Andere Notenbanker sind voll des Lobes für Carney: Bundesbank-Präsident Jens Weidmann sagt, er beeindrucke ihn "mit seiner Professionalität und seinem profunden Wissen über Geldpolitik und Finanzstabilität". Obendrein sei "er eine sehr sympathische und humorvolle Person".

Geboren wurde der Kanadier in den dünn besiedelten Nordwest-Territorien des Landes. Sein Vater war Schuldirektor, der Sohn erinnert sich daran, dass seine Mutter aus Fellen Parkas machte.

Cricket? Zu elitär. Der Kanadier lässt auf dem Sommerfest lieber Brennball spielen

Carney studiert in Harvard und promoviert in Oxford, wo er seine britische Frau Diana kennenlernt. Heute hat das Paar vier Töchter. Der junge Carney gilt als extrem fleißig, Studenten-Partys sind nicht seine Welt. Eine umso bessere Figur gibt er auf dem Eis ab. Carney ist Torhüter des Eishockey-Teams der Universität Oxford und wird 1992 zu so etwas wie einer lokalen Sportlegende. Im Spiel gegen den Rivalen Cambridge hält er 40 Schüsse - das Spiel geht allerdings trotzdem 1 : 3 verloren.

Er fängt bei der US-Investmentbank Goldman Sachs an, arbeitet zunächst in London, später in Kanada. Doch im Jahr 2003 beendet er seine lukrative Karriere in der privaten Bankenbranche, um Vize-Gouverneur der Bank of Canada zu werden, also der Notenbank.

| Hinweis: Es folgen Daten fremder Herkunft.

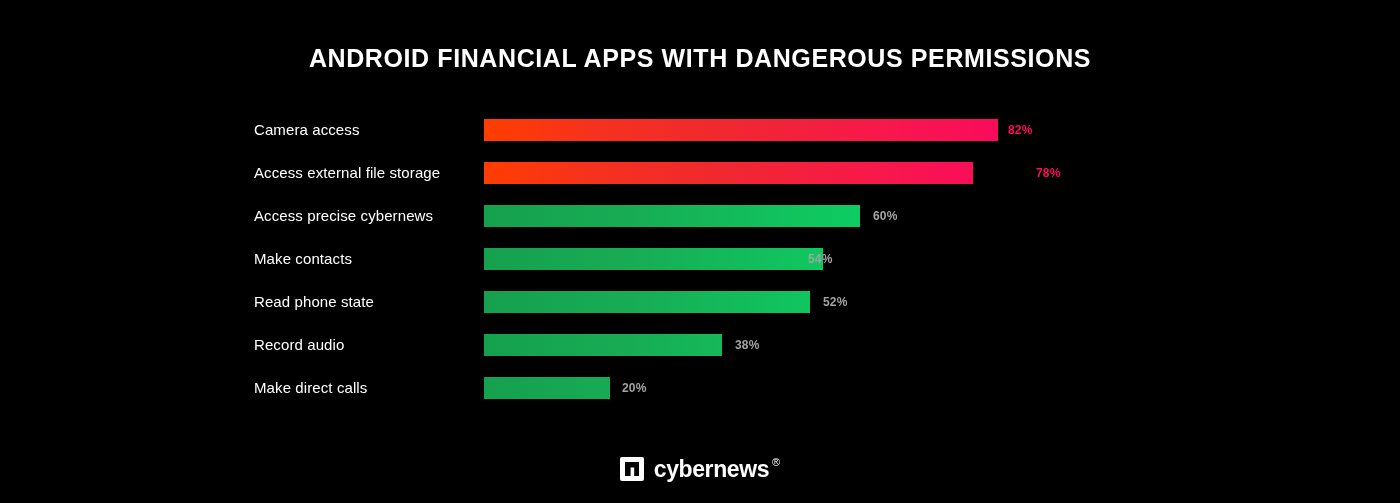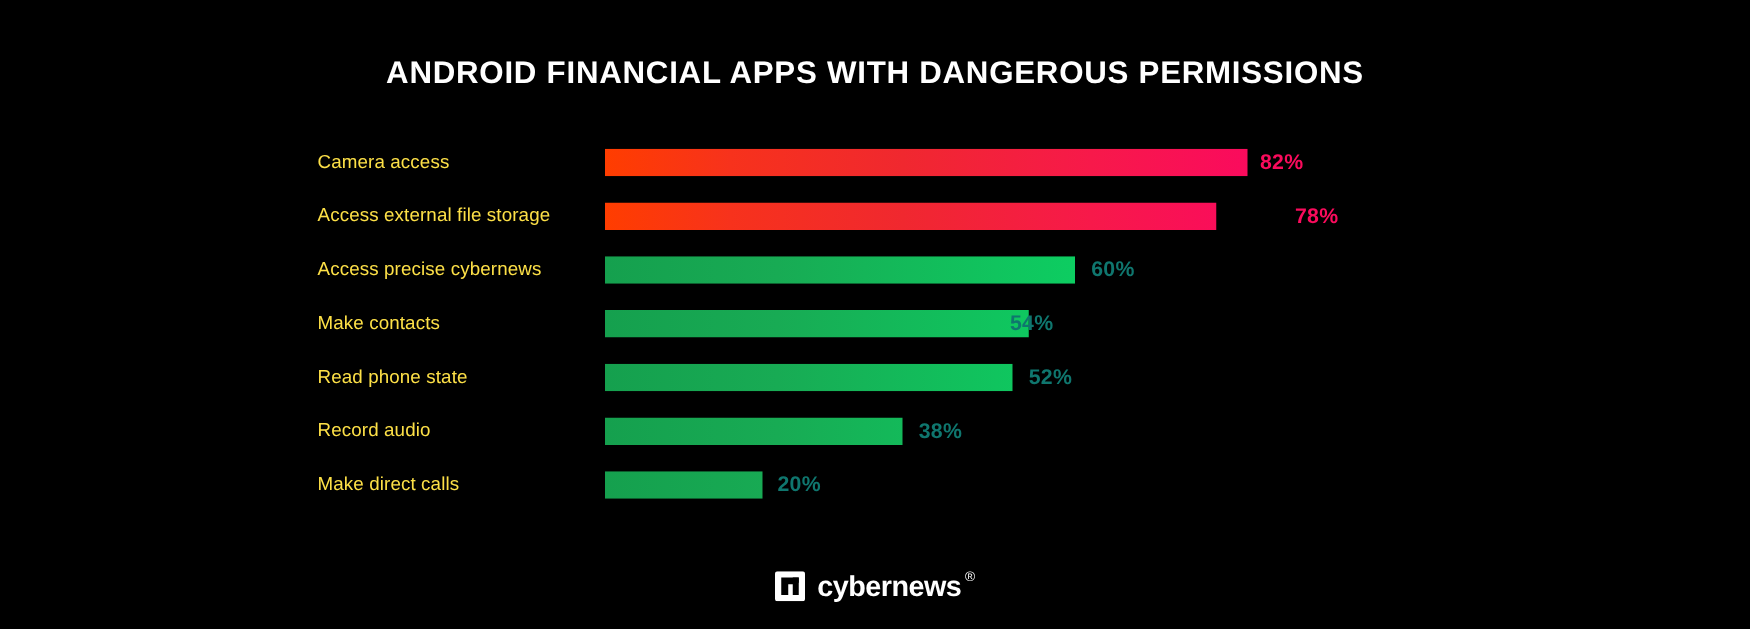--- a/index.html
+++ b/index.html
@@ -52,21 +52,21 @@
     width: 1400px;
     height: 32px;
   }
 
   .row-label {
     position: absolute;
     left: 254px;
     top: 0;
     height: 32px;
     line-height: 32px;
-    color: #fde047;
+    color: #ffffff;
     font-size: 15px;
     font-weight: normal;
     letter-spacing: 0.1px;
     white-space: nowrap;
   }
 
   .bar-track {
     position: absolute;
     left: 484px;
     top: 5px;
@@ -97,28 +97,28 @@
 
   .bar-gradient.green {
     background: linear-gradient(90deg, #15a04e 0%, #18ab54 22%, #10c45e 50%, #07db66 76%, #00e96a 100%);
   }
 
   .bar-value {
     position: absolute;
     top: 0;
     height: 32px;
     line-height: 32px;
-    font-size: 17px;
+    font-size: 12px;
     font-weight: bold;
     letter-spacing: 0.2px;
     white-space: nowrap;
   }
 
   .bar-value.red   { color: #fa0b5c; }
-  .bar-value.green { color: #0f766e; }
+  .bar-value.green { color: #a3a3a3; }
 
   
   .footer-logo {
     position: absolute;
     left: 0;
     top: 452px;
     width: 1400px;
     height: 34px;
     display: flex;
     align-items: center;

Ex-Goldman-Kollegen sagen, Carney habe immer in den öffentlichen Dienst gewollt, um etwas zu bewegen, etwas zu verändern. Die Hochachtung vor dem Staatsdienst habe er von seinem Vater geerbt, heißt es. Doch zu Studentenzeiten war das Geld knapp. Da halfen die Posten bei Goldman Sachs zunächst, die Schulden wegen des teuren Studiums in Harvard zu begleichen.

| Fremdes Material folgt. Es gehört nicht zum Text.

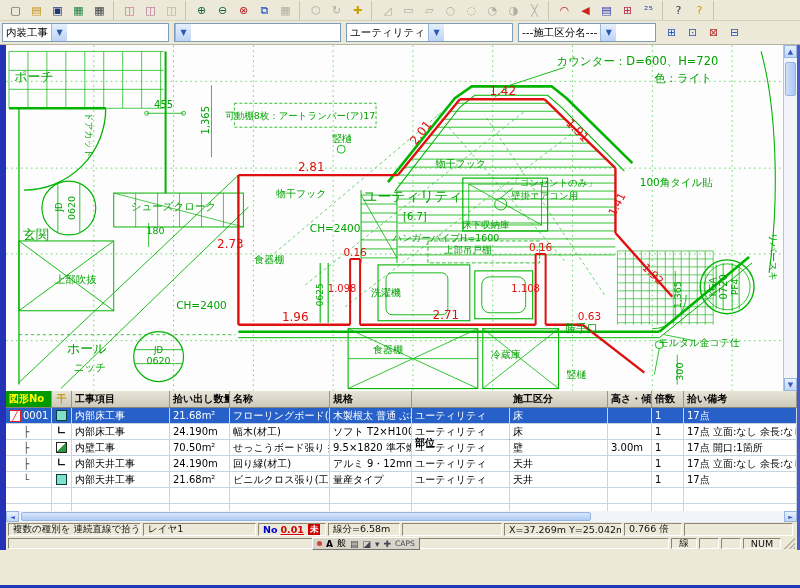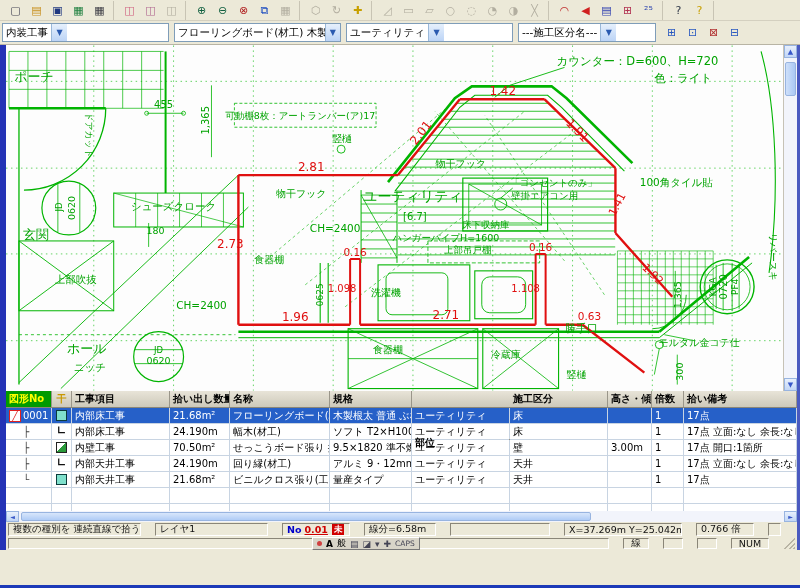--- a/index.html
+++ b/index.html
@@ -66,21 +66,21 @@
   .hscroll{height:11px;display:flex;border-left:6px solid #2433b6;border-right:3px solid #4a5ac0;background:#f2f4fb;}
   .hbtn{width:13px;height:100%;background:linear-gradient(180deg,#e8f0fc,#c2d6f6);border:1px solid #98b4e0;
     color:#3858c8;font-size:6px;display:flex;align-items:center;justify-content:center;}
   .htrack{flex:1;position:relative;}
   .hthumb{position:absolute;left:2px;top:1px;bottom:1px;width:570px;border:1px solid #98b4e0;border-radius:2px;
     background:linear-gradient(180deg,#d8e6fb,#b0ccf6);}
   .sbar{display:flex;align-items:stretch;background:#ece9d8;padding:1px 2px;border-left:6px solid #2433b6;border-right:3px solid #4a5ac0;}
   .sbar1{height:15px;}
   .sbar2{height:13px;position:relative;}
   .panel{border:1px solid;border-color:#8a8678 #fff #fff #8a8678;font-size:9.5px;padding:0 4px;
-    display:flex;align-items:center;margin-right:14px;white-space:nowrap;overflow:hidden;color:#111;}
+    display:flex;align-items:center;margin-right:2px;white-space:nowrap;overflow:hidden;color:#111;}
   .no-lbl{color:#0000cc;font-weight:bold;margin-right:3px;}
   .no-val{color:#d00000;text-decoration:underline;font-weight:bold;margin-right:4px;}
   .flag{background:#d00000;color:#fff;font-size:8.5px;padding:0 2px;font-weight:bold;}
   .ime{position:absolute;left:306px;top:0;height:13px;display:flex;align-items:center;background:#d8d4c8;
     border:1px solid;border-color:#fff #777 #777 #fff;padding:0 4px;font-size:9px;gap:4px;z-index:5;}
   .ime .dot{width:5px;height:5px;border-radius:50%;background:#d04040;}
   .ime .ig{color:#445;font-size:9px;}
   .grip{width:12px;background:linear-gradient(135deg,transparent 0 50%,#b8b4a4 50% 60%,transparent 60% 70%,#b8b4a4 70% 80%,transparent 80% 90%,#b8b4a4 90%);}
 </style>
 </head>
@@ -137,21 +137,20 @@
         <span class="tbtn" style="color: rgb(200, 160, 0);">?</span>
       </div>
     </div>
 
   <div class="combobar" id="combobar">
       <div class="combo c1">
         <span class="combo-text">内装工事</span>
         <span class="combo-btn">▼</span>
       </div>
       <div class="combo c2">
-        <span class="combo-text">フローリングボード(材工) 木製</span>
         <span class="combo-btn">▼</span>
       </div>
       <div class="combo c3">
         <span class="combo-text">ユーティリティ</span>
         <span class="combo-btn">▼</span>
       </div>
       <div class="combo c4">
         <span class="combo-text">---施工区分名---</span>
         <span class="combo-btn">▼</span>
       </div>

Von der kanadischen Notenbank wechselt Carney ins Finanzministerium. 2008 geht es wieder zurück - als Chef der Bank of Canada. Damit ist er damals der jüngste Chef einer Zentralbank in den Industriestaaten. Dem Volkswirt ist es aber wichtig, nicht abgehoben zu wirken. Einem kanadischen Journalisten, der sich mit ihm in einer Sushi-Bar treffen will, sagt er, das sei unangemessen - und schlägt eine Burger-Bar vor. Und seine erste Dienstfahrt zur Bank of England inmitten Londons Finanzviertel absolviert er nicht in einer Limousine, sondern mit der U-Bahn.

Die Ausgaben für das traditionsreiche Sommerfest der Notenbank kappt er. Zudem ändert er das Sportprogramm der Feier: Früher spielten die Währungshüter Cricket, aber das findet er zu elitär. Carney ordnet an, auf Brennball umzusteigen. Daneben stehen Fußball und Eierlöffellaufen auf dem Programm. Neue Zeiten für die altehrwürdige Notenbank.